_WORK INSTRUCTIONS_:
Answer with the exact lines of the following material from the one containing "-320,21 +320,21 @@" through the one containing "<div><span>e bouton </span><span", both end lines included.

SOURCE DATA Block Start

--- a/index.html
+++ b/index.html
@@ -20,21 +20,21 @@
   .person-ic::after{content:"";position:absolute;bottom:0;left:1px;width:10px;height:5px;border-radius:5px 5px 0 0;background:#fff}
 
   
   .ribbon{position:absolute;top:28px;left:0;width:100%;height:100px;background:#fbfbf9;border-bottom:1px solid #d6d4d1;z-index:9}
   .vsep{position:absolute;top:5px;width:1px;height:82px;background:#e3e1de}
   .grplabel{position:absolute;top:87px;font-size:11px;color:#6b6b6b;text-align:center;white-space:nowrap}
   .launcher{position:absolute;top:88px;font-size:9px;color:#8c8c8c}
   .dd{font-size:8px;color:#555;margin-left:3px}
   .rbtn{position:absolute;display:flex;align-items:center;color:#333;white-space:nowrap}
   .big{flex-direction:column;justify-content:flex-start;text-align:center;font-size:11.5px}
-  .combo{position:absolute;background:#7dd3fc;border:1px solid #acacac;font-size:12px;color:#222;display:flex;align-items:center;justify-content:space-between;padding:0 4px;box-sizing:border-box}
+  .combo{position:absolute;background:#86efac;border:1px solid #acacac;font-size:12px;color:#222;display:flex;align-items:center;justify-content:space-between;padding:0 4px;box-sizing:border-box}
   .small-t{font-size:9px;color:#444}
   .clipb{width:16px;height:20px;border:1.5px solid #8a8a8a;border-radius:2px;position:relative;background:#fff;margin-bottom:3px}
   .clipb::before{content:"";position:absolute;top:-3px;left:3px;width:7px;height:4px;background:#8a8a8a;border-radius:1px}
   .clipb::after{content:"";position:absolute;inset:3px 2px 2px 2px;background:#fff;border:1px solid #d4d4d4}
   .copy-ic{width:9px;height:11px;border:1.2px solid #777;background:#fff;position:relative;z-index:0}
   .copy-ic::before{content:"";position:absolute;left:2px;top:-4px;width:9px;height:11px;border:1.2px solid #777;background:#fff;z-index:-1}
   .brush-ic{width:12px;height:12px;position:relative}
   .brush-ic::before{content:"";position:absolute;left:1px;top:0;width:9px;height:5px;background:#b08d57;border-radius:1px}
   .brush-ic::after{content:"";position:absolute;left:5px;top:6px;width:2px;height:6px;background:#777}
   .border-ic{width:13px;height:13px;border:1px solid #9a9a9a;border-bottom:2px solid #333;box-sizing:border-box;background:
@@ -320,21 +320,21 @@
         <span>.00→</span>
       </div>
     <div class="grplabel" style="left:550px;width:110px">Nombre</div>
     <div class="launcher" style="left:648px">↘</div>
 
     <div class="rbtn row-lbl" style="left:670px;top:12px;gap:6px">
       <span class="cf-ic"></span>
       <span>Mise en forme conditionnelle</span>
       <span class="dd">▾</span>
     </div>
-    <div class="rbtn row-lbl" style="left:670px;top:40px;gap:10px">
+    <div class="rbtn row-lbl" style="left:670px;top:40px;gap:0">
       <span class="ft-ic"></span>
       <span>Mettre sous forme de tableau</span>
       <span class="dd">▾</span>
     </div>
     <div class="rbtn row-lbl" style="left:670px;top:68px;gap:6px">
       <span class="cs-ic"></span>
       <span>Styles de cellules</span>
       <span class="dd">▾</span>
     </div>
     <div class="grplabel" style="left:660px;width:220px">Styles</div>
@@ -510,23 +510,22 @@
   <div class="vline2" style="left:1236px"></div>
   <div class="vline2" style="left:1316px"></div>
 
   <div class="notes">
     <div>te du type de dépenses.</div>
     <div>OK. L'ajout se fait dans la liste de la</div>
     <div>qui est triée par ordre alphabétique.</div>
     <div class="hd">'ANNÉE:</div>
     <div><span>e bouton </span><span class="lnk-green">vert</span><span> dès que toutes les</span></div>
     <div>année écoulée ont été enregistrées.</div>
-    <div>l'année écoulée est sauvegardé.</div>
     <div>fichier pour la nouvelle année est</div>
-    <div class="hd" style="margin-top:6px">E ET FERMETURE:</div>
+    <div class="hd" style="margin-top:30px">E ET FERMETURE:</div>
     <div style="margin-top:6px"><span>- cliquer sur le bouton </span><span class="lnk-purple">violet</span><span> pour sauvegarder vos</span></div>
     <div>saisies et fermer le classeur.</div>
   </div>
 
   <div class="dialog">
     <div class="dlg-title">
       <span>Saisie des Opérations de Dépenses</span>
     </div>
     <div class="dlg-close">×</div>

SOURCE DATA Block End
SOURCE DATA Block Start

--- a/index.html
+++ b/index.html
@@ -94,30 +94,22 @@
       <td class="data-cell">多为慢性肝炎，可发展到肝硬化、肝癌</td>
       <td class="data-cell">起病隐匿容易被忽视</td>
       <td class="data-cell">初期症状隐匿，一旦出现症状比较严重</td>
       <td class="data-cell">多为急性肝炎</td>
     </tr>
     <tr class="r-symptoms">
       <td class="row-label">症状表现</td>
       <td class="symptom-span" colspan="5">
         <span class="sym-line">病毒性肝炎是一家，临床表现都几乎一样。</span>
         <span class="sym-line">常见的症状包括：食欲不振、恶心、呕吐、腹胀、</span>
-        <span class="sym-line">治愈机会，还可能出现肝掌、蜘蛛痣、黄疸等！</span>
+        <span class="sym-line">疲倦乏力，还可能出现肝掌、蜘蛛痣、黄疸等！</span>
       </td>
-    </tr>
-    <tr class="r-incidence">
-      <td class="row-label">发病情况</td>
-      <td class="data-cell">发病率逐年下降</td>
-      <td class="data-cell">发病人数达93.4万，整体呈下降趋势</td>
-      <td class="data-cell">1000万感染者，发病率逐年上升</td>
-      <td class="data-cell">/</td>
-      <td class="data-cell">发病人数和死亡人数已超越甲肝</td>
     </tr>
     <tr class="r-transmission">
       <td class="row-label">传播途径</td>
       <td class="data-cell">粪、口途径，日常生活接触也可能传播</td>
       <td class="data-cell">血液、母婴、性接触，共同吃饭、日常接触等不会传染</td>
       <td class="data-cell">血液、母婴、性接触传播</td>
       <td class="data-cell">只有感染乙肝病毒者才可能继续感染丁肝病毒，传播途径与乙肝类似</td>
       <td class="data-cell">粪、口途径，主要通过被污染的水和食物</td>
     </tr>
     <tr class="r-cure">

SOURCE DATA Block End
SOURCE DATA Block Start

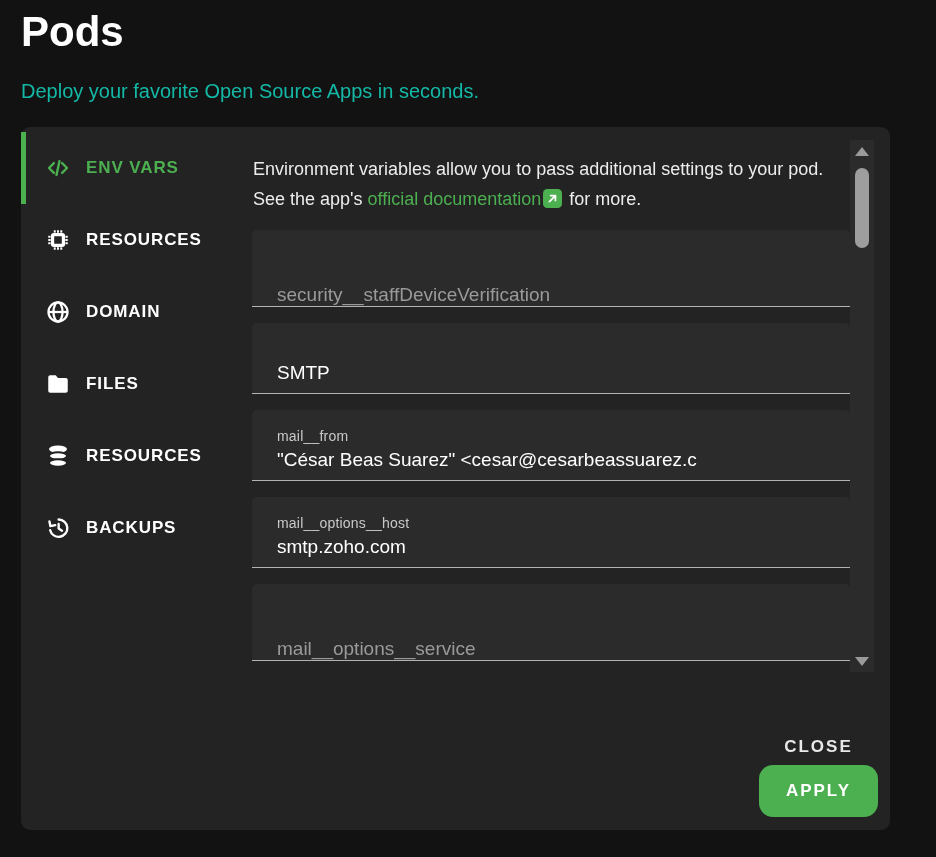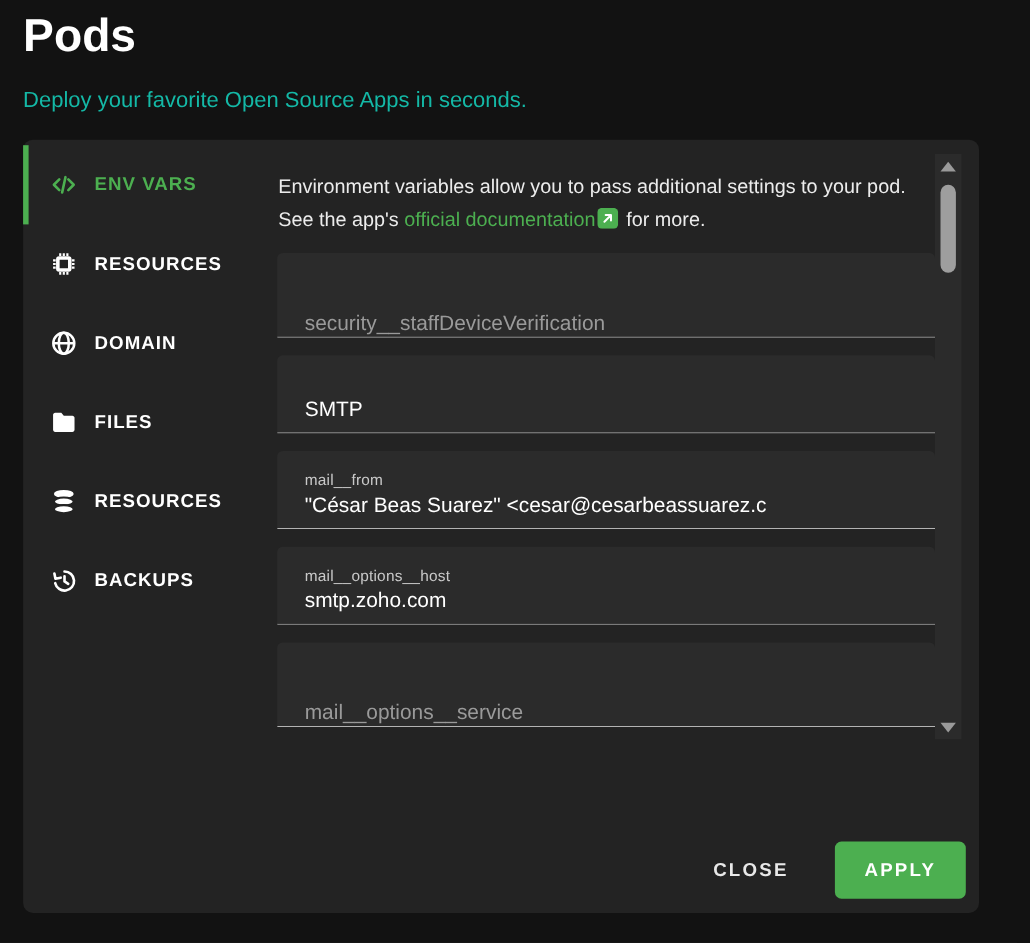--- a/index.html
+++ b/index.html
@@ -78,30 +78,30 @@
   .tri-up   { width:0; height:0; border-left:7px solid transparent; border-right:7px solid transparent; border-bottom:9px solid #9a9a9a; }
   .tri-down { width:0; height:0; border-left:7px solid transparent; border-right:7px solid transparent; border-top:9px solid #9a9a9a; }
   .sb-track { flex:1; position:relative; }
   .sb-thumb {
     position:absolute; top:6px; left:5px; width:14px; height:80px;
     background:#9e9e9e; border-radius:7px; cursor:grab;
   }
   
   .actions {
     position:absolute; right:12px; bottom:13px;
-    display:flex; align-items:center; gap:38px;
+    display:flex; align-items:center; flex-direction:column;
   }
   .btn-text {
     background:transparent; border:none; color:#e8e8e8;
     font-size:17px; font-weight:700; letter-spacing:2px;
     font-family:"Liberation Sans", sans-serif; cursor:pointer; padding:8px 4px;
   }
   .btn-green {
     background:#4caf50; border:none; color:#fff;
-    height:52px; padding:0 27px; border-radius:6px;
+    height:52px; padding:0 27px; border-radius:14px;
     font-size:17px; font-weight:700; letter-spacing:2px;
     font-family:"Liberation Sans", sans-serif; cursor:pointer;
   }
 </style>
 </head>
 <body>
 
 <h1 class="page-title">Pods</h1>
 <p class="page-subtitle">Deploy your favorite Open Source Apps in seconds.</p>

SOURCE DATA Block End

_SOLUTION FOR THIS TASK_:
@@ -320,21 +320,21 @@
         <span>.00→</span>
       </div>
     <div class="grplabel" style="left:550px;width:110px">Nombre</div>
     <div class="launcher" style="left:648px">↘</div>
 
     <div class="rbtn row-lbl" style="left:670px;top:12px;gap:6px">
       <span class="cf-ic"></span>
       <span>Mise en forme conditionnelle</span>
       <span class="dd">▾</span>
     </div>
-    <div class="rbtn row-lbl" style="left:670px;top:40px;gap:10px">
+    <div class="rbtn row-lbl" style="left:670px;top:40px;gap:0">
       <span class="ft-ic"></span>
       <span>Mettre sous forme de tableau</span>
       <span class="dd">▾</span>
     </div>
     <div class="rbtn row-lbl" style="left:670px;top:68px;gap:6px">
       <span class="cs-ic"></span>
       <span>Styles de cellules</span>
       <span class="dd">▾</span>
     </div>
     <div class="grplabel" style="left:660px;width:220px">Styles</div>
@@ -510,23 +510,22 @@
   <div class="vline2" style="left:1236px"></div>
   <div class="vline2" style="left:1316px"></div>
 
   <div class="notes">
     <div>te du type de dépenses.</div>
     <div>OK. L'ajout se fait dans la liste de la</div>
     <div>qui est triée par ordre alphabétique.</div>
     <div class="hd">'ANNÉE:</div>
     <div><span>e bouton </span><span class="lnk-green">vert</span><span> dès que toutes les</span></div>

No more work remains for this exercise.